== Extracted records

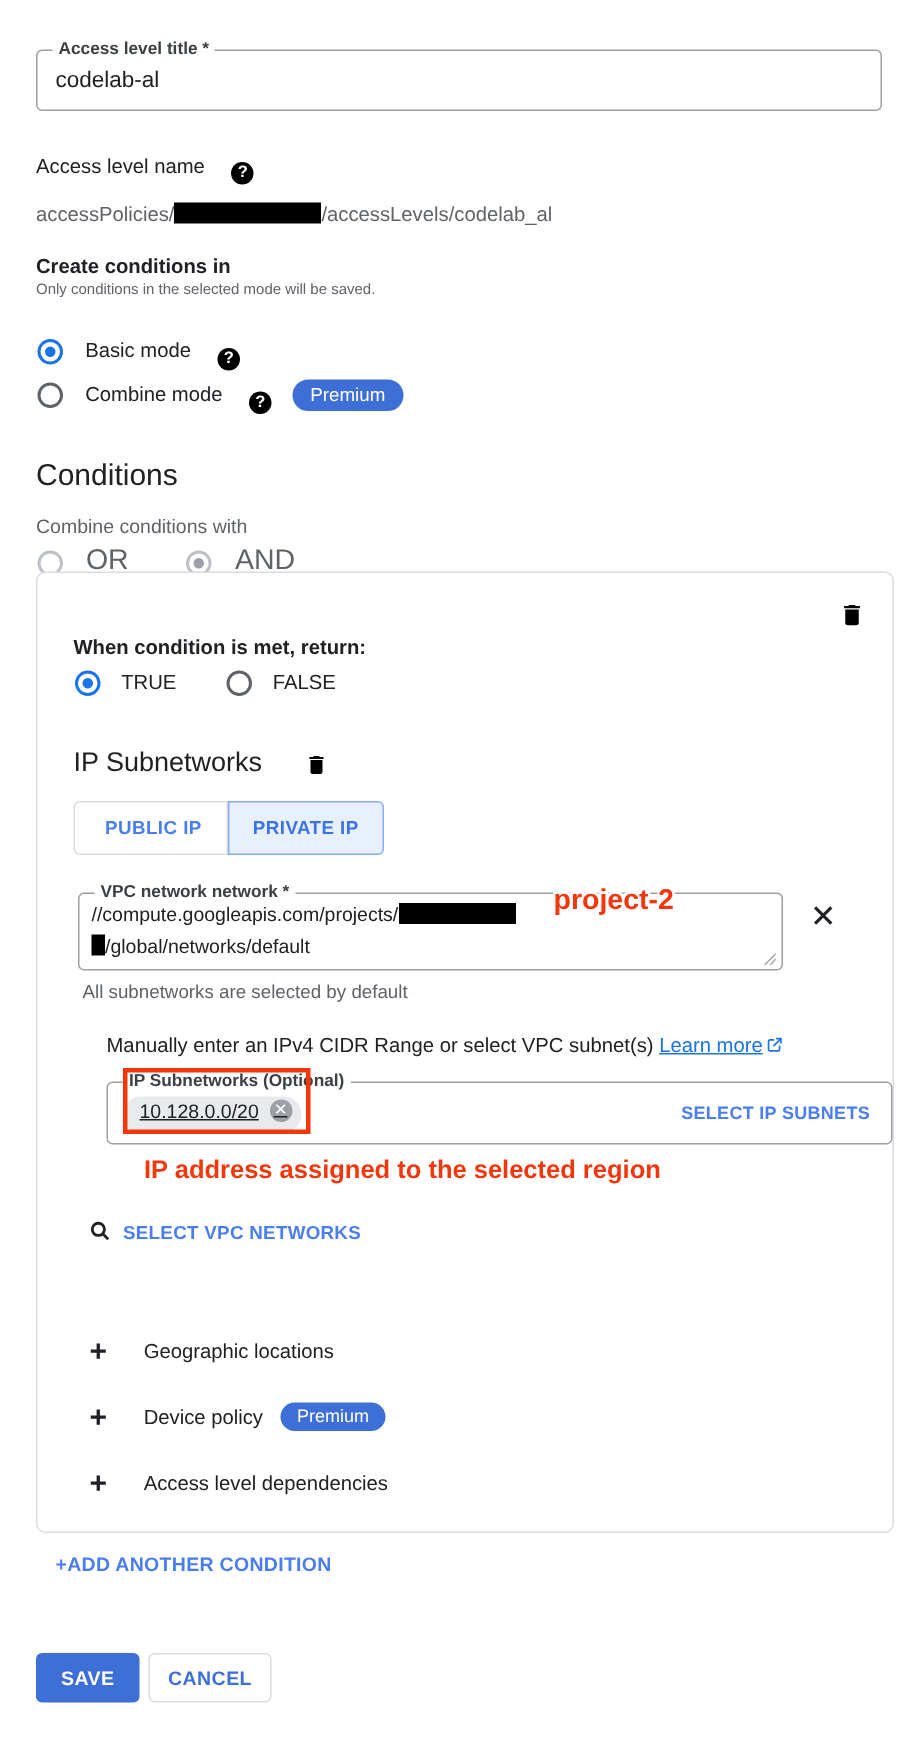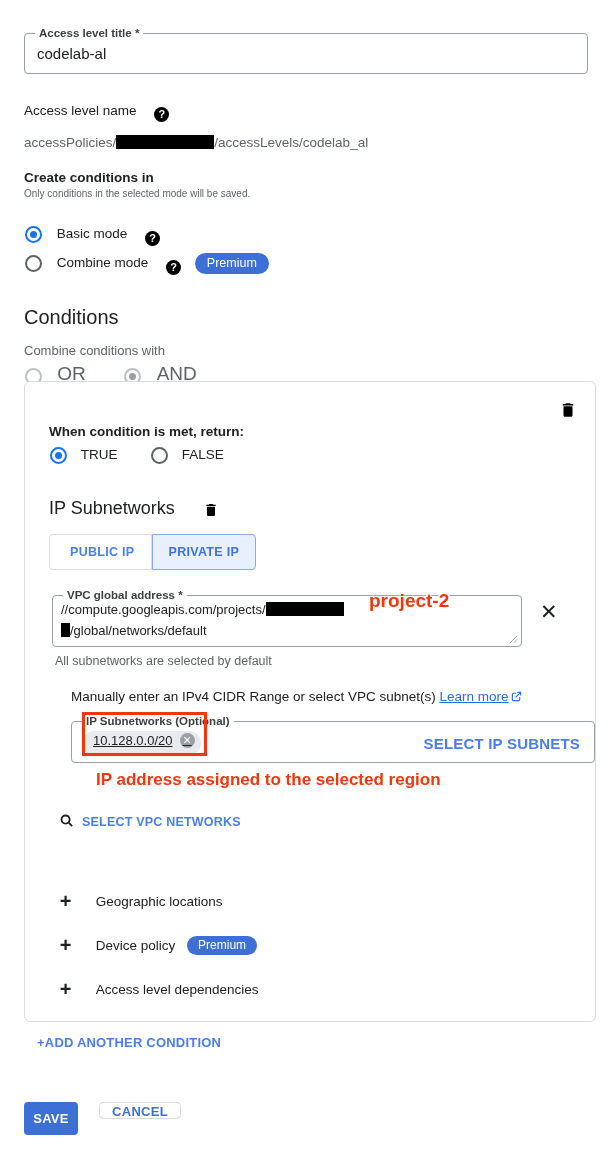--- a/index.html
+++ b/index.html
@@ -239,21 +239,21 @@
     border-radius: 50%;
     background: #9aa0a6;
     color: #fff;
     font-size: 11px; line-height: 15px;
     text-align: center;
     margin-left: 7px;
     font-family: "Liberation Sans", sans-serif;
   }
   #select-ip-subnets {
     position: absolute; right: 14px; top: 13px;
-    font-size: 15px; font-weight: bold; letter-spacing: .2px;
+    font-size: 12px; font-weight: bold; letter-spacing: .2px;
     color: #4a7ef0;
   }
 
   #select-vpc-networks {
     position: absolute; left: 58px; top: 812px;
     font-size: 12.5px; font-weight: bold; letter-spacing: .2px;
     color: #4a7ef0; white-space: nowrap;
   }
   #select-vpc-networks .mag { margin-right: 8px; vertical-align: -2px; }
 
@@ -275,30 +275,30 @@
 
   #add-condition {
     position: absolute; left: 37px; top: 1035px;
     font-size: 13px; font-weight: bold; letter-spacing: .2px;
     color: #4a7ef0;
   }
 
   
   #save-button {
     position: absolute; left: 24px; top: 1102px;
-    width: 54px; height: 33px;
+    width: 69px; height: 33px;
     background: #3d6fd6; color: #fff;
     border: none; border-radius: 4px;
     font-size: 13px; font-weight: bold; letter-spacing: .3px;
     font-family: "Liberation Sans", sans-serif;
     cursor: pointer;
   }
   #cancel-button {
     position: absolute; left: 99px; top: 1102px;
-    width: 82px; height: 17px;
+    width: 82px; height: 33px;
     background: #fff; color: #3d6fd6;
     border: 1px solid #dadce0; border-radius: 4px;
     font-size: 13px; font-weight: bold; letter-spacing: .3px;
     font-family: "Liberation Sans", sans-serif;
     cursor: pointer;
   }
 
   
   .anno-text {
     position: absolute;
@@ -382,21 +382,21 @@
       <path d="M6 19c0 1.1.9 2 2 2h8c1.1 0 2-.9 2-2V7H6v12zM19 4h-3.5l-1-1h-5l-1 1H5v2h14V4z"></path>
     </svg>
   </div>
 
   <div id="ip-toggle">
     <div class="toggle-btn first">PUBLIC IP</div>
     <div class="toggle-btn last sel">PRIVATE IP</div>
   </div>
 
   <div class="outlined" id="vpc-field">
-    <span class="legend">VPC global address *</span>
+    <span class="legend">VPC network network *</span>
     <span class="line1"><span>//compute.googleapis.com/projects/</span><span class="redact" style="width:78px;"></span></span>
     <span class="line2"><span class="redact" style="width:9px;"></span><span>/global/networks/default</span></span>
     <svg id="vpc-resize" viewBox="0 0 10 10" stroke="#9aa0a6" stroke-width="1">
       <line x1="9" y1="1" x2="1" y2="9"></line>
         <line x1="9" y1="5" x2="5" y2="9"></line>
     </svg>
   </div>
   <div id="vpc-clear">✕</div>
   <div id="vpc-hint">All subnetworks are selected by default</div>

====
== Extracted records

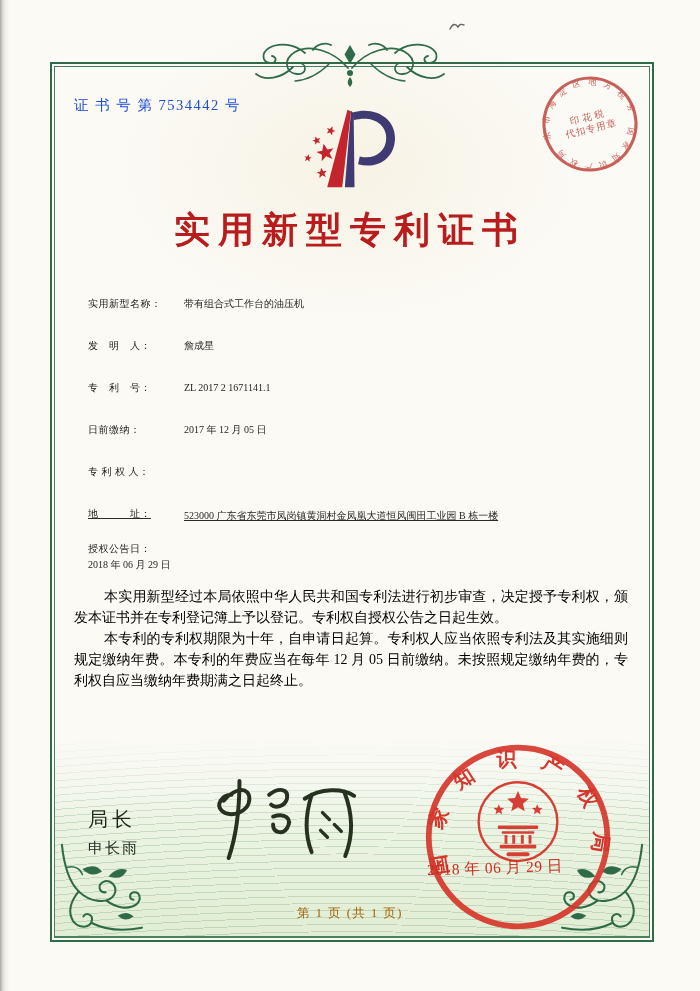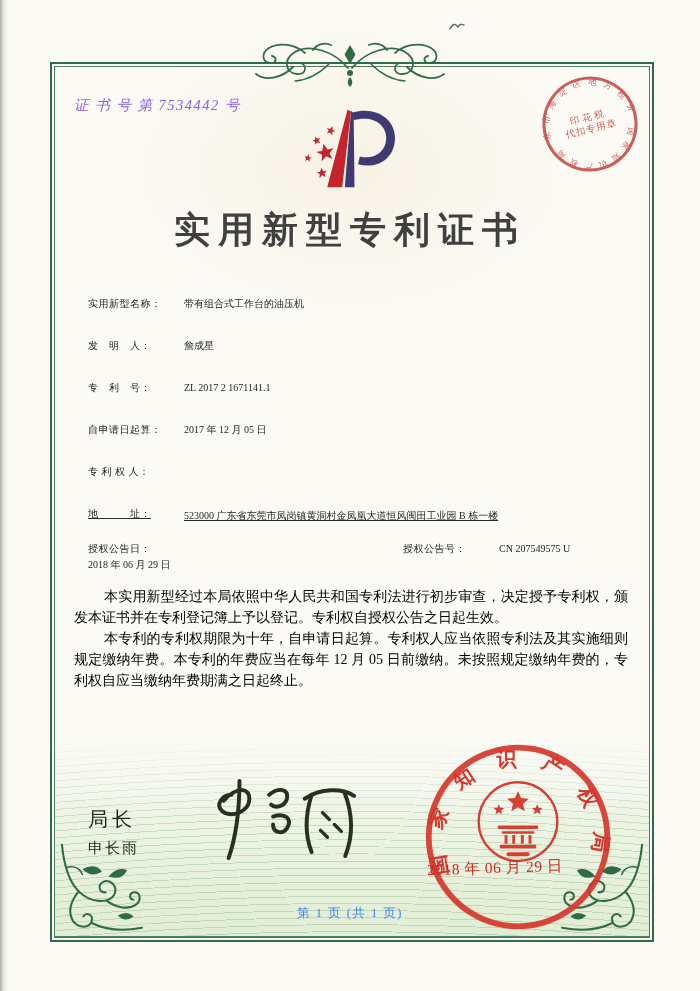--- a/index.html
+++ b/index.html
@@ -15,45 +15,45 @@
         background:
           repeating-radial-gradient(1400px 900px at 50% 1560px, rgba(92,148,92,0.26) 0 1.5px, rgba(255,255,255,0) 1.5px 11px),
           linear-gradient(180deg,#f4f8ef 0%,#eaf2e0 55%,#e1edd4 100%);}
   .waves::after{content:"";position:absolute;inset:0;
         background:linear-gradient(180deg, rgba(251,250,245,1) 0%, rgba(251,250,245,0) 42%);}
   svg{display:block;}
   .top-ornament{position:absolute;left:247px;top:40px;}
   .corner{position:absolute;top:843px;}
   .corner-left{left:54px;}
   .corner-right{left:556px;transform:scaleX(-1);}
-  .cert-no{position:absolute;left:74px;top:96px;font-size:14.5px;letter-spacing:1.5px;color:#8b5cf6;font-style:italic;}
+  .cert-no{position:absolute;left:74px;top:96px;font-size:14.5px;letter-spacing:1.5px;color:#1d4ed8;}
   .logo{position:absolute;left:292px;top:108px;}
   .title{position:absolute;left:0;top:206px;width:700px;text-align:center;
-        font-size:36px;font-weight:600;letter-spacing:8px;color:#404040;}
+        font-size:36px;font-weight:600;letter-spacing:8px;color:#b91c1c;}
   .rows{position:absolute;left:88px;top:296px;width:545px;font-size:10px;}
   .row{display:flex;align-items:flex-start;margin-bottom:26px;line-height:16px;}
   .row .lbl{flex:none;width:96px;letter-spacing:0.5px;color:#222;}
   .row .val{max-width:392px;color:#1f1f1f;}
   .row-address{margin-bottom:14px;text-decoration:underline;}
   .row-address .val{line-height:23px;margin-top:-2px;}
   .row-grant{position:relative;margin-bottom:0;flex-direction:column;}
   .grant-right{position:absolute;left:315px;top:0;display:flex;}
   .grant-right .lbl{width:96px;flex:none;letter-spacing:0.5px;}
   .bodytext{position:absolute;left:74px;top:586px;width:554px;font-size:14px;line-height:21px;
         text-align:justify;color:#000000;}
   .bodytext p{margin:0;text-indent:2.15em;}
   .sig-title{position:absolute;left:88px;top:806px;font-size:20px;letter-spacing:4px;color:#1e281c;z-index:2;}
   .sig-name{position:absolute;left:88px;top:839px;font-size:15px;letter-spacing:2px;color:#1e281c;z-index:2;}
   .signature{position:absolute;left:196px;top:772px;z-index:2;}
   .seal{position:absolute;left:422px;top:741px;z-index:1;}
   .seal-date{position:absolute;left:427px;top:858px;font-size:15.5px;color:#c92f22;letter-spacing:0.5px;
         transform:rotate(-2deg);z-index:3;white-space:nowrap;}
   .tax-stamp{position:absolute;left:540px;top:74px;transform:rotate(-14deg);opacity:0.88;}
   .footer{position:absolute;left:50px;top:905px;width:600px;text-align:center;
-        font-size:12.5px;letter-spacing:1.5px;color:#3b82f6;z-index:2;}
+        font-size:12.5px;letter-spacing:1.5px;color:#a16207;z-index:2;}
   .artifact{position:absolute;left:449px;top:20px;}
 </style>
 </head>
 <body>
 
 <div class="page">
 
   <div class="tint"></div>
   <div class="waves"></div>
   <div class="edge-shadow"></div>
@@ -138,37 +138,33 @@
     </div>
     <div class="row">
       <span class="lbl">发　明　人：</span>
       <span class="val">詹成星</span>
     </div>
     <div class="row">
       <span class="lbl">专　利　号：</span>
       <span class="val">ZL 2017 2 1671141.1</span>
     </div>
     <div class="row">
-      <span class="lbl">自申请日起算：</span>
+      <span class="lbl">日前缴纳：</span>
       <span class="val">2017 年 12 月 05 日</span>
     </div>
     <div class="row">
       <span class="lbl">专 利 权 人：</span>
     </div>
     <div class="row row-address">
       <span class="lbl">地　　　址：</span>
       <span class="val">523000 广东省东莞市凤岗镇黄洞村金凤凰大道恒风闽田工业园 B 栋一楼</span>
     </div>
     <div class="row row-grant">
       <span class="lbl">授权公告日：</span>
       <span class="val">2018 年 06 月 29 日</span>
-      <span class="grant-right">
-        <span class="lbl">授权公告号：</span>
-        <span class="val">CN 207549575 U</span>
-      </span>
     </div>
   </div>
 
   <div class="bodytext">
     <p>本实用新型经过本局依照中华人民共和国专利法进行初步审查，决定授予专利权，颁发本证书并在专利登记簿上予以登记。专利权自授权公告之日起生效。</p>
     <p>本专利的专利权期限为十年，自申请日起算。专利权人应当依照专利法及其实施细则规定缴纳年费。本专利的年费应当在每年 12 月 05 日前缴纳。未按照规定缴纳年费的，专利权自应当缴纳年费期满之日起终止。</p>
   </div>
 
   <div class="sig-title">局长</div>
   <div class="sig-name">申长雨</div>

====
== Extracted records

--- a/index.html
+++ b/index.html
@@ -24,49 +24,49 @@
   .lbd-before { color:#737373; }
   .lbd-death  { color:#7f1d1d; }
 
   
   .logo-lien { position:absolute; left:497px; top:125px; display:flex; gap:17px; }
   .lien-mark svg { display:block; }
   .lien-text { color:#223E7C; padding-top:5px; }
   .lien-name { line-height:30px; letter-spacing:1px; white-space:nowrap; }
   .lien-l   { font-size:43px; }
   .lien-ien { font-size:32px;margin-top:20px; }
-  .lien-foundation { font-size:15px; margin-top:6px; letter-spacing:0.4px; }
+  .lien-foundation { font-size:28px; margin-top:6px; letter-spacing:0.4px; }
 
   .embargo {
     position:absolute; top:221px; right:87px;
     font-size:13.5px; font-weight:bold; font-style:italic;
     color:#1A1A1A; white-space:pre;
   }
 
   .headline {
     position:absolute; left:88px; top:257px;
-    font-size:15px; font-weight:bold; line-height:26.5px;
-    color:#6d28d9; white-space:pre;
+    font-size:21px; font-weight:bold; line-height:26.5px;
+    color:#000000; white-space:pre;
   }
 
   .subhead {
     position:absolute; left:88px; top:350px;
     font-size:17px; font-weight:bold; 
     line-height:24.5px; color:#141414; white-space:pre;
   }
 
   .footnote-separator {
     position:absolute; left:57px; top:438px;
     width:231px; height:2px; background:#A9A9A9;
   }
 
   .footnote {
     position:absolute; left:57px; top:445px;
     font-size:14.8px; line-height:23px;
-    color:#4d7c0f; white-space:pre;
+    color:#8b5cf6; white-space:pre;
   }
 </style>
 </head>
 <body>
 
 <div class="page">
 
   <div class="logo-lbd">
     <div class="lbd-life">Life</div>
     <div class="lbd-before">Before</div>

====

### [Problem details]
Copy whichever lines in the listing above contain the word "before".

### [Answer for this exercise]
   .lbd-before { color:#737373; }
     <div class="lbd-before">Before</div>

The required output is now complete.